Some say the Teesta issue was raised when US secretary of state Hillary Clinton visited both Dhaka and Calcutta recently. Hillary didn’t talk about it directly but made an oblique reference when she asked Hasina, and later Mamata, what steps they were taking to strengthen bilateral and regional cooperation.
“The Teesta agreement is awfully important for Bangladesh, especially since the hype over it at the time of Manmohan’s visit to Dhaka resulted in a spike in expectations,” Fazal Kamal, a media commentator in Dhaka, told Outlook.
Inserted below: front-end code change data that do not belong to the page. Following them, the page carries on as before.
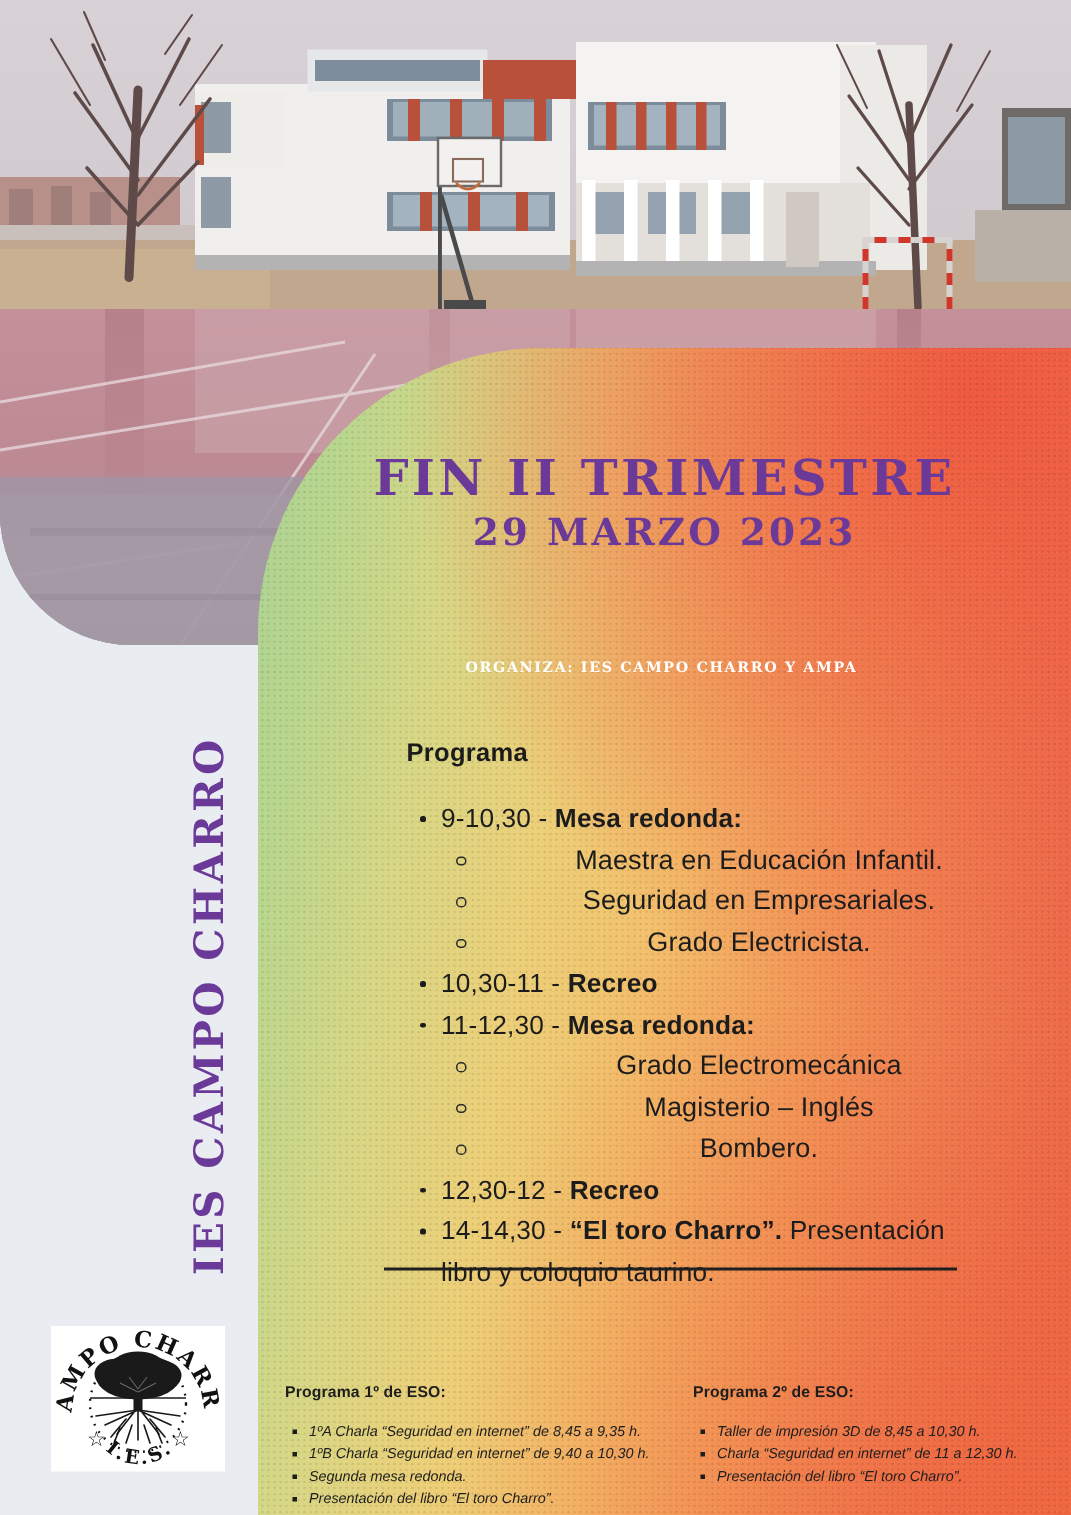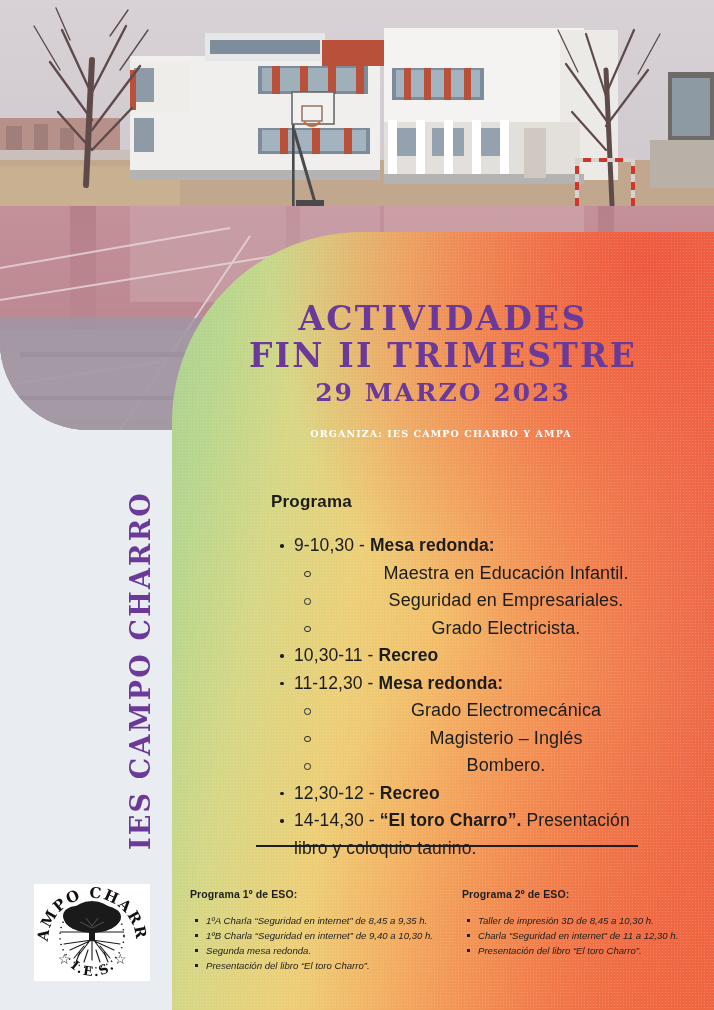--- a/index.html
+++ b/index.html
@@ -281,7 +281,6 @@
   <div class="grain"></div>
 
   <div class="heads">
-    <div class="slab t1">ACTIVIDADES</div>
     <div class="slab t2">FIN II TRIMESTRE</div>
     <div class="slab t3">29 MARZO 2023</div>
   </div>

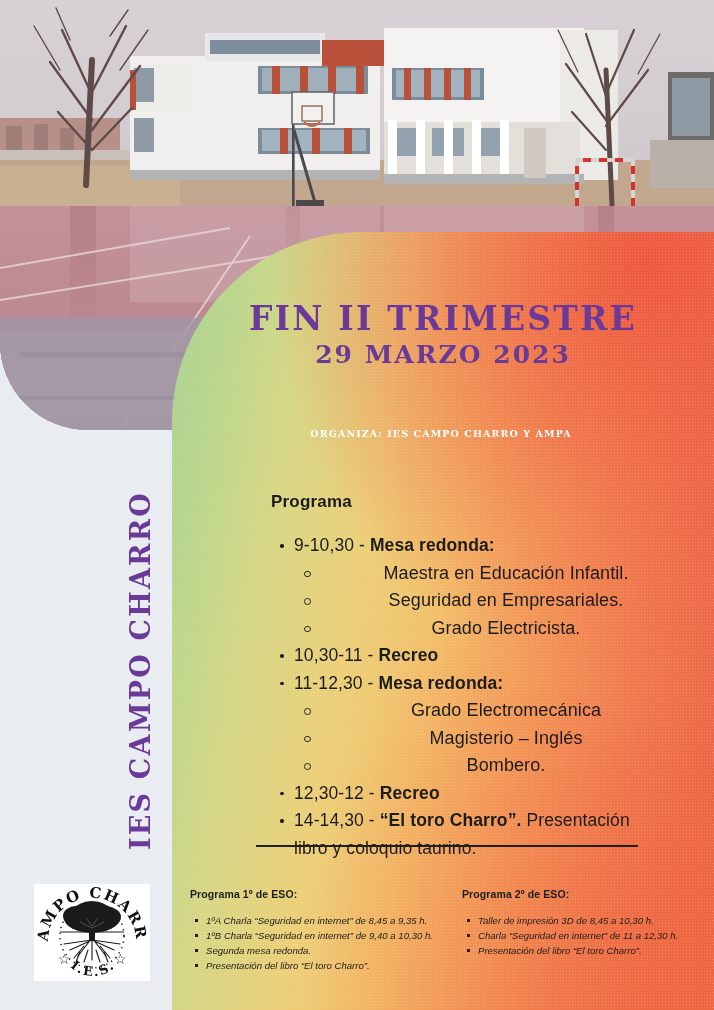--- a/index.html
+++ b/index.html
@@ -59,7 +59,7 @@
   .t2{font-size:33px;}
   .t3{font-size:25px;margin-top:4px;letter-spacing:2px;}
   .organiza{
-    position:absolute;left:0;top:196px;width:538px;text-align:center;
+    position:absolute;left:0;top:208px;width:538px;text-align:center;
     font-family:"DejaVu Serif", serif;font-weight:700;
     font-size:9.5px;letter-spacing:1.1px;color:#ffffff;
   }

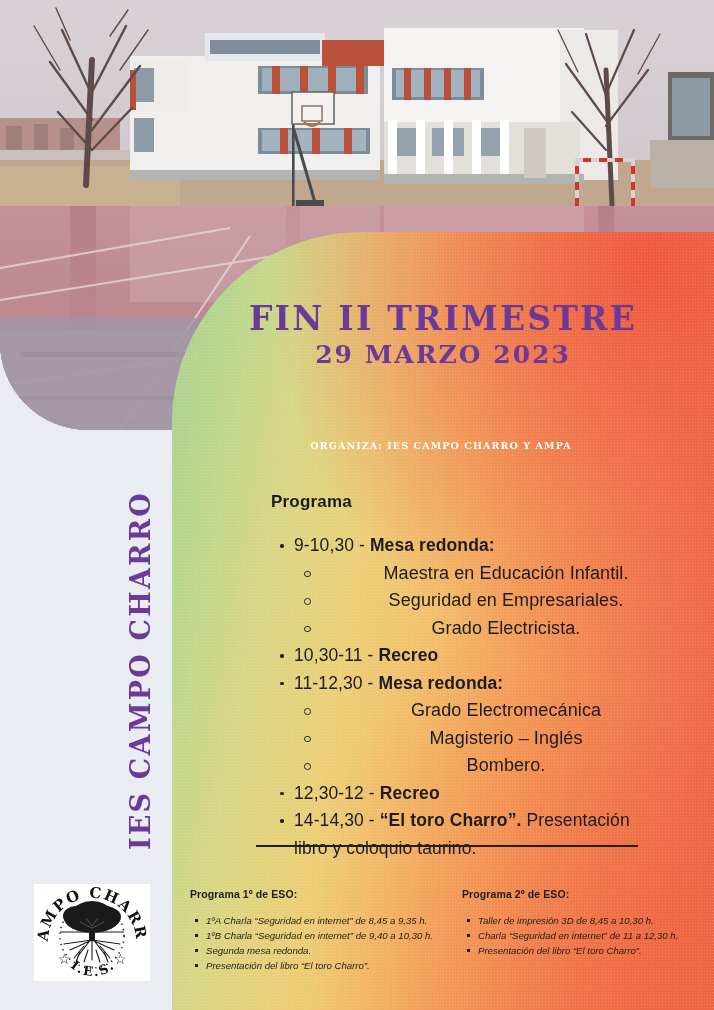--- a/index.html
+++ b/index.html
@@ -102,7 +102,7 @@
   }
 
   
-  .eso{position:absolute;top:656px;color:#1d1d1d;}
+  .eso{position:absolute;top:690px;color:#1d1d1d;}
   .eso.left{left:18px;width:250px;}
   .eso.right{left:290px;width:240px;}
   .eso h4{

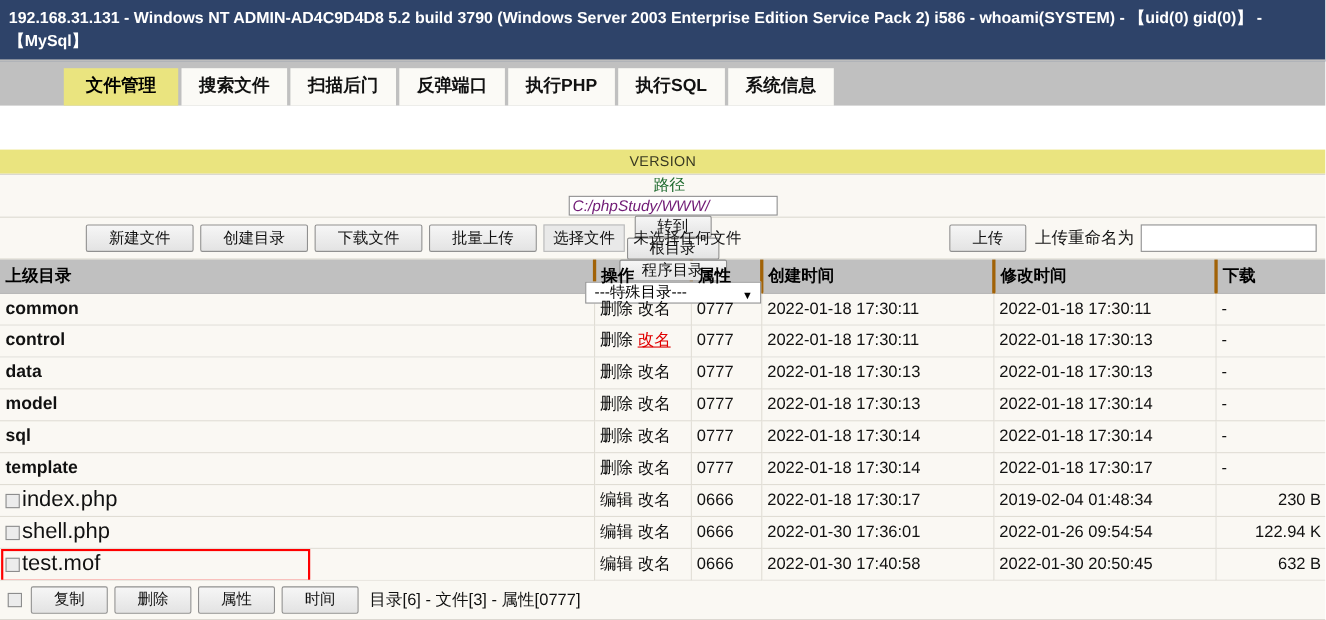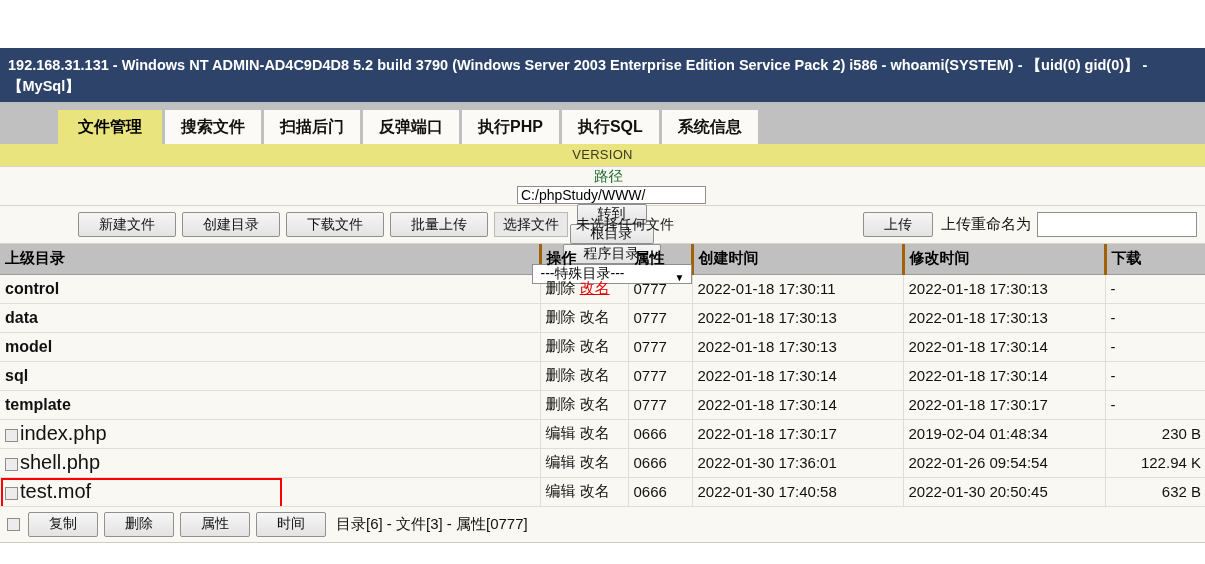--- a/index.html
+++ b/index.html
@@ -21,7 +21,6 @@
     padding: 7px 8px 6px 8px;
     height: 56px;
     border-bottom: 2px solid #bdbdbd;
-    margin-top: 48px;
   }
 
   

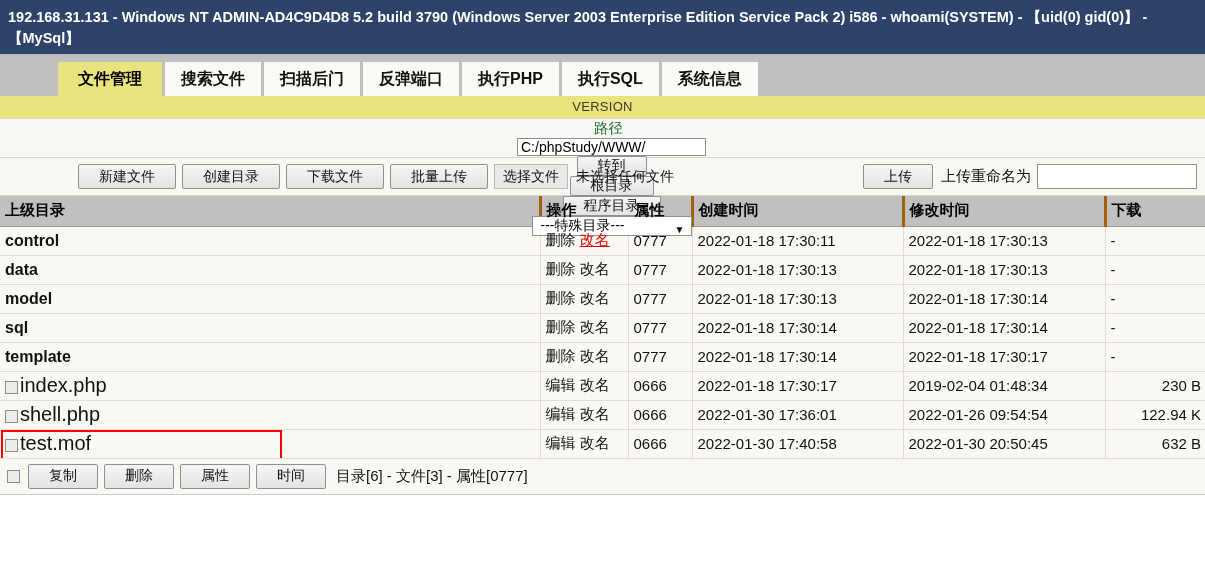--- a/index.html
+++ b/index.html
@@ -59,6 +59,7 @@
     height: 22px;
     line-height: 22px;
     letter-spacing: 0.3px;
+    margin-top: 40px;
   }
 
   

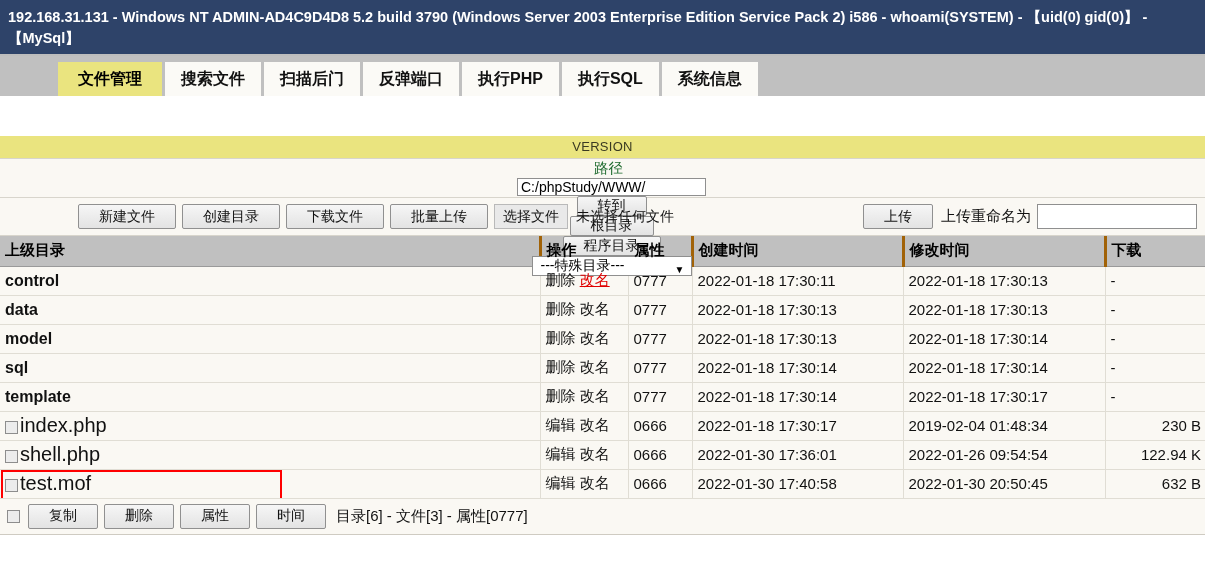--- a/index.html
+++ b/index.html
@@ -87,8 +87,9 @@
     font-size: 14px;
     padding: 0 3px;
     font-family: "Liberation Sans", sans-serif;
-    color: #000000;
+    color: #701a75;
     min-width: 0;
+    font-style: italic;
   }
   .btn {
     background: linear-gradient(180deg,#f6f6f6 0%,#e3e3e3 100%);

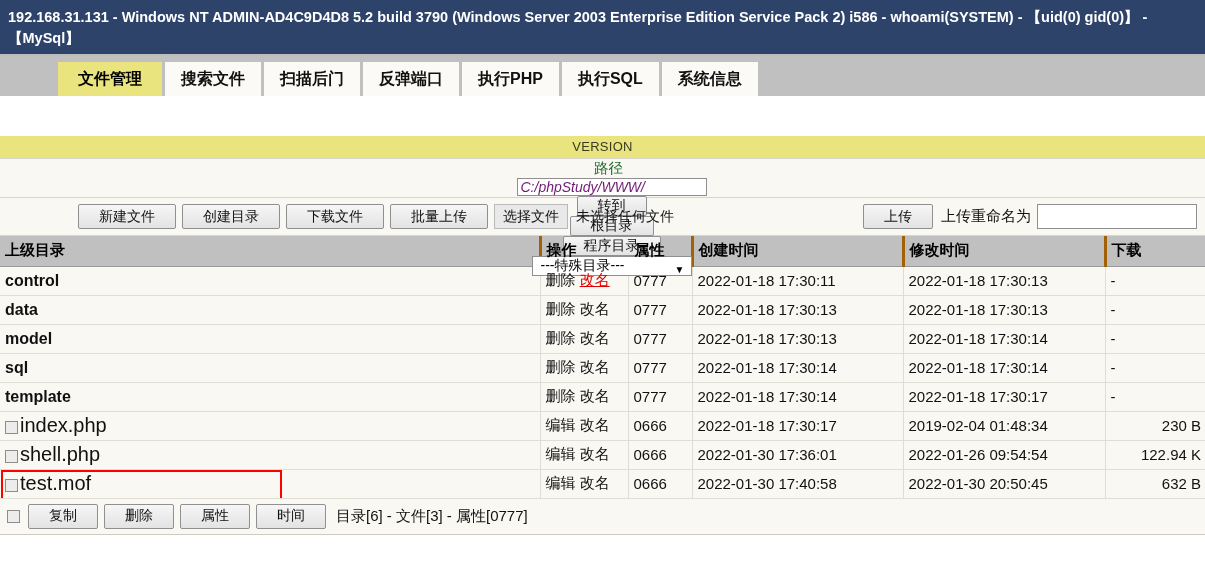--- a/index.html
+++ b/index.html
@@ -299,6 +299,14 @@
   </thead>
   <tbody id="file-rows">
       <tr>
+        <td class="c-name"><span class="dirname">common</span></td>
+        <td class="c-op"><span class="op-link">删除</span> <span class="op-link">改名</span></td>
+        <td class="c-attr">0777</td>
+        <td class="c-ctime">2022-01-18 17:30:11</td>
+        <td class="c-mtime">2022-01-18 17:30:11</td>
+        <td class="c-dl">-</td>
+      </tr>
+      <tr>
         <td class="c-name"><span class="dirname">control</span></td>
         <td class="c-op"><span class="op-link">删除</span> <span class="op-link red">改名</span></td>
         <td class="c-attr">0777</td>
Sharing of river waters between India and its neighbours has traditionally been a difficult area; more so, when it has involved a country like Bangladesh that has mostly seen New Delhi as a “big brother” trying to deny its smaller sibling its legitimate share. In 1996, when the two sides managed to sign the Ganga water treaty, it was possible only because the then chief minister of West Bengal, Jyoti Basu, had fully backed the agreement.
But the success of the earlier treaty has in a way hardened Mamata’s position on Teesta. Her aides argue that because of the Ganga water treaty, whereby India has to give a quantity of the Ganga waters to Bangladesh during the dry season, the river around Farraka has dried up, affecting the Calcutta port badly and forcing shutdowns in major power plants. This, they say, has happened because there is no existing arrangement to prevent upstream states like UP and Bihar from overdrawing from the Ganga and leaving lesser amounts of water for Bengal. They fear a similar agreement on the Teesta (which originates in Sikkim, flows through north Bengal) with Bangladesh will again result in Bengal’s losing out.
Veena Sikri, former Indian high commissioner to Dhaka, has an important point to make. “How can we talk about sharing before we can even agree on the quantum of water on Teesta?” She pointed out that the claim of the two sides on the quantum of water available in Teesta is so varied that it looks as if they are talking about two different rivers.
But if progress has been made on a number of other crucial areas between India and Bangladesh, why has Teesta become so important?
Altamash Kabir, editor of Sangbad, Bangladesh’s oldest Bengali daily, says relations between the two countries have never been warmer than what they are now. “But non-delivery of the Teesta agreement has raised questions about the willingness or ability of India to deliver on promises and the extent to which it is committed to ensure an equal and mutually beneficial relationship with Bangladesh,” he told Outlook.
What might be the way out? “Early implementation of other agreements, particularly those on boundary, exchange of enclaves and infrastructure development may help in ensuring larger numbers of Bangladeshis interested in improving ties with India,” says Sikri. She argues that projects on railways, power and augmenting the flow of the rivers in Bangladesh can convince people about India’s good intentions.
Maybe the coming years would see the other projects, especially the trade-related ones, taking effect and improving India’s image in the eyes of the common Bangladeshi. But it still needs a pull from Mamata. If only she takes it upon herself to hammer out a deal on Teesta, it would indubitably raise India’s—and her—stocks in Bangladesh.